Clinicians rely on past data to develop hypotheses about the best treatments, but Santos is spearheading a more systematic approach through a $3.4 million National Institutes of Health-funded project he is leading with Dartmouth colleagues and partners from Tufts Clinical and Translational Science Institute. Santos' emphasis on decision making is ripe for the task. "It's looking at a chain of arguments that says, 'Hey, you should look at this drug because it affects this particular gene expression, and that gene expression will affect these particular changes in these organs or cells,'" he says.

By analyzing the genetic profiles of patients and the drugs they've been exposed to, he hopes to decrease the uncertainty that currently plagues cancer research and present a more educated hypothesis to researchers through the nationally funded Biomedical Data Translator Consortium. The goal is to add enough information and analysis to go live within the next year so biomedical researchers can start using it.

As an engineer and computer scientist, Santos believes we have less to fear from AI than portrayed in media and popular culture. It's up to humans to design AI systems to help us make better decisions, he says, rather than allowing systems to make those decisions for us. "People may say AI is going to start nuclear war—but that's only true if you abdicate control and give it connection to the button that fires the missiles," Santos says. "AI may talk to the decision-maker, but the human still has to push the button."
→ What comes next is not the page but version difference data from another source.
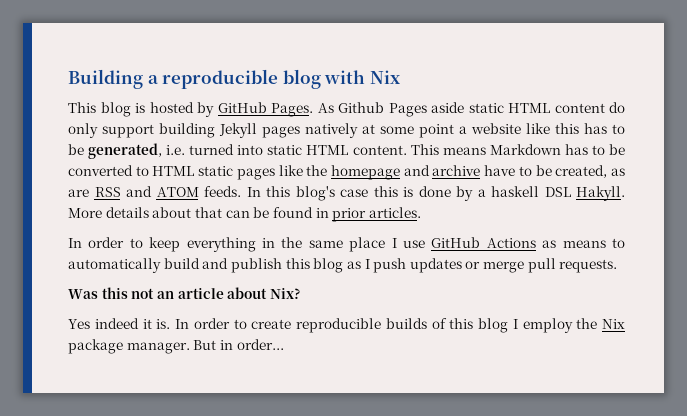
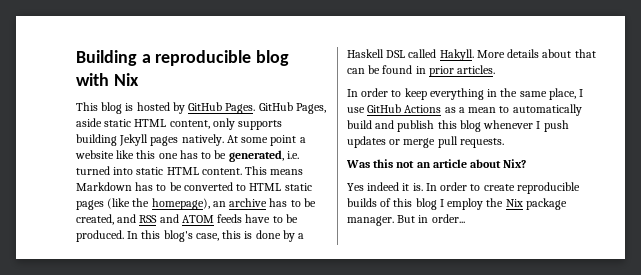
[317,102,625,117] [68,123,154,138] As Github Pages aside static HTML content do only support -> [258,102,326,114] [76,118,283,130] GitHub Pages, aside static HTML content, only supports
[305,123,375,138] natively at -> [181,134,238,146] natively. At
(579, 128) none -> [158,153,178,159] one
[278,165,626,180] [68,186,241,197] like the homepage and archive have to be created, as are RSS and ATOM feeds. -> [107,198,316,210] [76,214,298,225] [76,230,124,242] (like the homepage), an archive has to be created, and RSS and ATOM feeds have to be produced.
[340,189,368,197] case -> [195,233,219,241] case,
[491,186,571,197] haskell DSL -> [347,49,437,58] Haskell DSL called
[349,237,386,252] place -> [548,88,576,100] place,
[562,240,606,248] means -> [458,107,497,113] a mean
[346,261,361,269] as -> [483,120,534,129] whenever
In fact, he says, AI has more potential to be a force for good. It can help augment human intelligence by giving us much more capacity to observe vast numbers of interactions and discern patterns we are not able to identify by ourselves. That, in turn, can only help us do what we do better—whether that's responding to disasters, averting political crises, or coming one step closer to curing cancer.

MICHAEL BLANDING is a Boston-based journalist whose work has appeared in WIRED, Smithsonian, The New York Times, The Nation, and The Boston Globe Magazine.